# Exercise requirements:
In the listing below, the answer starts at the line that has "tax: 294.22 -> 299.20" and stops after the line that has "tax: 146.00 -> 97.11"; please repeat that part exactly and nothing more.

# Input material:
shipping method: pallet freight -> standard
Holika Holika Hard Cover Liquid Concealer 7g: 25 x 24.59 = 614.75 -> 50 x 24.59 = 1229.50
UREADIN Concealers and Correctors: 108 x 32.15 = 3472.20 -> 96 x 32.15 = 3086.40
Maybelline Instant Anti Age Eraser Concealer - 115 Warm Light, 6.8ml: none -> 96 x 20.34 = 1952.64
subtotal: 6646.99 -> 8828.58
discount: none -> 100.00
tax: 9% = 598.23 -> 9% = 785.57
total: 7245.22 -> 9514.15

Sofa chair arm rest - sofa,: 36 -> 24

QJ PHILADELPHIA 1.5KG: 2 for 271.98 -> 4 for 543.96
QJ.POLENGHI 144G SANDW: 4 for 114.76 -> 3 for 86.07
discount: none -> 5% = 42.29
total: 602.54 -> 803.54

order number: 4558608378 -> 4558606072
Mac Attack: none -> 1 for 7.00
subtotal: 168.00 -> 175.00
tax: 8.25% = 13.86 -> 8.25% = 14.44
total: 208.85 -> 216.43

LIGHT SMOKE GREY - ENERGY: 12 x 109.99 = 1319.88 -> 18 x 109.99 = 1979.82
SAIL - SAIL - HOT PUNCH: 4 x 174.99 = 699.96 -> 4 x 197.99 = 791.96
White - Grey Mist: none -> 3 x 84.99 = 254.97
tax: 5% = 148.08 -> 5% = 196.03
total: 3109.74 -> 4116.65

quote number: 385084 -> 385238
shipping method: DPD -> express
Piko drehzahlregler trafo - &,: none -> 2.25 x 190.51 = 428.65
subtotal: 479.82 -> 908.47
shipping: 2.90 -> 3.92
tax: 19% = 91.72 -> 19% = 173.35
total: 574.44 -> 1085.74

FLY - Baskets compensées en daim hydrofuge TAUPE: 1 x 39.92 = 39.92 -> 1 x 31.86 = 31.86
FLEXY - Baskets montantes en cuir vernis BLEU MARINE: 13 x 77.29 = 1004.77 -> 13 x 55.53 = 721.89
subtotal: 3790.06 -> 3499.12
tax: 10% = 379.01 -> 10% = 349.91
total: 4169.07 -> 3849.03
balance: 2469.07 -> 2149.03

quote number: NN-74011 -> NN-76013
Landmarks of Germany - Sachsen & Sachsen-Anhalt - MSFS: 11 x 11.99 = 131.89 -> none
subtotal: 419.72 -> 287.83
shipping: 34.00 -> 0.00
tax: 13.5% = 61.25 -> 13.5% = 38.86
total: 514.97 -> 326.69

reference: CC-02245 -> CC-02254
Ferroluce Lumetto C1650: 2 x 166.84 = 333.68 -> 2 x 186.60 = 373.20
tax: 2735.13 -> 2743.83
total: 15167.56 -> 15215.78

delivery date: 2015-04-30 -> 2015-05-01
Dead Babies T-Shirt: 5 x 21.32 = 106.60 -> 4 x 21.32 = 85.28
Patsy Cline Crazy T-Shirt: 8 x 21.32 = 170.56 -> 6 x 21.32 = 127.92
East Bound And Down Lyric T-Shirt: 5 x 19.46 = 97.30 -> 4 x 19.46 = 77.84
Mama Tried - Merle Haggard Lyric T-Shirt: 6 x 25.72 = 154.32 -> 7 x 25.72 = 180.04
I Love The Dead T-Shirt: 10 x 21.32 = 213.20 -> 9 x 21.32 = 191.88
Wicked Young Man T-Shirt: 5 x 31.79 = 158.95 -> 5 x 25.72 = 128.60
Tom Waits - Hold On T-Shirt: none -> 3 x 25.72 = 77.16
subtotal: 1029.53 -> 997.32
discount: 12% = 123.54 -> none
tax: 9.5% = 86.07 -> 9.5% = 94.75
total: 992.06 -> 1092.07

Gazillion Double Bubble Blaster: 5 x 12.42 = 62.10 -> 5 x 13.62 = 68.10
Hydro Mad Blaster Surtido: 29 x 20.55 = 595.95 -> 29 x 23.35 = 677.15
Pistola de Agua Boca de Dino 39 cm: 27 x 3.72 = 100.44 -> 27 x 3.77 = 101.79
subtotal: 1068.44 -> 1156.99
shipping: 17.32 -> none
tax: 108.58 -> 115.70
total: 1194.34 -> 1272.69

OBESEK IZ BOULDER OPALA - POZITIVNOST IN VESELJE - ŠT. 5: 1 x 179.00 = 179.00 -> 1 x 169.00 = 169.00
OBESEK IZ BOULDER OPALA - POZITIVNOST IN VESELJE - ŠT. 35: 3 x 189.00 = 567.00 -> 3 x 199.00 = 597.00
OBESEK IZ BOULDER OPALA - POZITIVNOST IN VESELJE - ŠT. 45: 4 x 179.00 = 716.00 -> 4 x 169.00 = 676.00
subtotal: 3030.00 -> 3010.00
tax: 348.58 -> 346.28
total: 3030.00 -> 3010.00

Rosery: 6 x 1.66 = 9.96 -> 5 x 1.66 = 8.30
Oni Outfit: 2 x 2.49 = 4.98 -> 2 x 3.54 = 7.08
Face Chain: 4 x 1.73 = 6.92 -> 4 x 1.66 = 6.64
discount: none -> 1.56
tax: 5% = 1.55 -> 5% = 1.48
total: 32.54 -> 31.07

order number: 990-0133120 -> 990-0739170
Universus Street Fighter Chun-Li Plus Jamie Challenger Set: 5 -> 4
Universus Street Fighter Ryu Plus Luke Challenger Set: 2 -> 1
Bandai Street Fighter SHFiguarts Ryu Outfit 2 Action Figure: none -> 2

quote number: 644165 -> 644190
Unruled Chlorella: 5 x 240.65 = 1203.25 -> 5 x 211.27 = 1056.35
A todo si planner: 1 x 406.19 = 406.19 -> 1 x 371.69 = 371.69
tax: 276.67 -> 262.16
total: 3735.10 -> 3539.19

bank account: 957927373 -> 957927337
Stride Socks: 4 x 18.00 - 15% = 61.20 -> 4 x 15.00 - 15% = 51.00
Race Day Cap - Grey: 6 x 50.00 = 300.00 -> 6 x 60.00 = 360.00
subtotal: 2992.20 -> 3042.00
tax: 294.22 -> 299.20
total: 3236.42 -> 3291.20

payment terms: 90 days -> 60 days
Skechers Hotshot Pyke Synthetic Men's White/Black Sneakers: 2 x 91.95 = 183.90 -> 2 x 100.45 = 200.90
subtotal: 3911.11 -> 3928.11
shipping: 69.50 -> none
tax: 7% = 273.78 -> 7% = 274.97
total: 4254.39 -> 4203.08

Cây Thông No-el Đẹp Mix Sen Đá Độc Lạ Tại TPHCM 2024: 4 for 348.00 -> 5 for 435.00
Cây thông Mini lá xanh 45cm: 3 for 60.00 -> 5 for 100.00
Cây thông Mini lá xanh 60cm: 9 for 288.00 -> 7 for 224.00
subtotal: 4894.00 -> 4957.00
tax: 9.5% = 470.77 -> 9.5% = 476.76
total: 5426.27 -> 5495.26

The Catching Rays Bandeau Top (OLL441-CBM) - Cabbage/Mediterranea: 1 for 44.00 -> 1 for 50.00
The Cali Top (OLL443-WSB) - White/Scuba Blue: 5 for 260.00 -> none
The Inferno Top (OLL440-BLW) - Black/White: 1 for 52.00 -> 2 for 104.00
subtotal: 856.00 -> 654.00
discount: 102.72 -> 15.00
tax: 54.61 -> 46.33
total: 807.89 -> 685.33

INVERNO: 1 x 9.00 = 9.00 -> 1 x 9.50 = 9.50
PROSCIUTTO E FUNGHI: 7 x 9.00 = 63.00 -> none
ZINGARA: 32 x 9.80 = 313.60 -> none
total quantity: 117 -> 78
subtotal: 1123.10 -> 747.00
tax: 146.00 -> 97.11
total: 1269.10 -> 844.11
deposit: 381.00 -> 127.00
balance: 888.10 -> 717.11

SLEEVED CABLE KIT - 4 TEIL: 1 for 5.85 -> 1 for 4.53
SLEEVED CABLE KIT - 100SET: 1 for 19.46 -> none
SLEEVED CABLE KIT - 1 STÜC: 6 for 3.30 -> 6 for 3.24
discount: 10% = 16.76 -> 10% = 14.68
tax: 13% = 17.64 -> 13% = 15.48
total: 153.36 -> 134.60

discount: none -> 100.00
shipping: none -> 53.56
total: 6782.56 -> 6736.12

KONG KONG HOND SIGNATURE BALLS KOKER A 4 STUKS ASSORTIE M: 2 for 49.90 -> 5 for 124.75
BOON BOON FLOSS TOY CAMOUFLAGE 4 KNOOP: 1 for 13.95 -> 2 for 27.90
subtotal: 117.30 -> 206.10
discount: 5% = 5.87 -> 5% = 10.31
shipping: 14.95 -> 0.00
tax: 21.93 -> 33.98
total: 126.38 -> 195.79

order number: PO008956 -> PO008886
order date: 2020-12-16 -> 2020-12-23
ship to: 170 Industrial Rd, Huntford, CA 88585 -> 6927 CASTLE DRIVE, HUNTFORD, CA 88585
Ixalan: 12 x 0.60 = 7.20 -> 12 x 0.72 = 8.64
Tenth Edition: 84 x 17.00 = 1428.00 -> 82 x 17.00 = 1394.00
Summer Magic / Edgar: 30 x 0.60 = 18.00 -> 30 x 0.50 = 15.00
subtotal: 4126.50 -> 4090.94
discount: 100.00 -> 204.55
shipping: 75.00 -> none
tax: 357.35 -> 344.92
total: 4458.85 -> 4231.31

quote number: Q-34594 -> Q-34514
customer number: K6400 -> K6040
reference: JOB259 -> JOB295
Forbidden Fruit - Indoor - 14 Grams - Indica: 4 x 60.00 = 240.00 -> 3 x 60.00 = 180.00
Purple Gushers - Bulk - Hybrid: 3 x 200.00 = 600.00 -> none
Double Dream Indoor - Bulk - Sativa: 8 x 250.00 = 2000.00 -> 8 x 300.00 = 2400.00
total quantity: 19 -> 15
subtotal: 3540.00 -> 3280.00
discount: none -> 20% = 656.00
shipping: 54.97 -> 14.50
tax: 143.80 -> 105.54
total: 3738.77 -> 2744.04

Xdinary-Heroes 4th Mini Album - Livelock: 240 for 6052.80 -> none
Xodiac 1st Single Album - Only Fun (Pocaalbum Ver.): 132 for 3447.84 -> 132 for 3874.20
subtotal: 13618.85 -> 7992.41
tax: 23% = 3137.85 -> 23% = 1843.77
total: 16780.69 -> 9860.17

# Your response:
tax: 294.22 -> 299.20
total: 3236.42 -> 3291.20

payment terms: 90 days -> 60 days
Skechers Hotshot Pyke Synthetic Men's White/Black Sneakers: 2 x 91.95 = 183.90 -> 2 x 100.45 = 200.90
subtotal: 3911.11 -> 3928.11
shipping: 69.50 -> none
tax: 7% = 273.78 -> 7% = 274.97
total: 4254.39 -> 4203.08

Cây Thông No-el Đẹp Mix Sen Đá Độc Lạ Tại TPHCM 2024: 4 for 348.00 -> 5 for 435.00
Cây thông Mini lá xanh 45cm: 3 for 60.00 -> 5 for 100.00
Cây thông Mini lá xanh 60cm: 9 for 288.00 -> 7 for 224.00
subtotal: 4894.00 -> 4957.00
tax: 9.5% = 470.77 -> 9.5% = 476.76
total: 5426.27 -> 5495.26

The Catching Rays Bandeau Top (OLL441-CBM) - Cabbage/Mediterranea: 1 for 44.00 -> 1 for 50.00
The Cali Top (OLL443-WSB) - White/Scuba Blue: 5 for 260.00 -> none
The Inferno Top (OLL440-BLW) - Black/White: 1 for 52.00 -> 2 for 104.00
subtotal: 856.00 -> 654.00
discount: 102.72 -> 15.00
tax: 54.61 -> 46.33
total: 807.89 -> 685.33

INVERNO: 1 x 9.00 = 9.00 -> 1 x 9.50 = 9.50
PROSCIUTTO E FUNGHI: 7 x 9.00 = 63.00 -> none
ZINGARA: 32 x 9.80 = 313.60 -> none
total quantity: 117 -> 78
subtotal: 1123.10 -> 747.00
tax: 146.00 -> 97.11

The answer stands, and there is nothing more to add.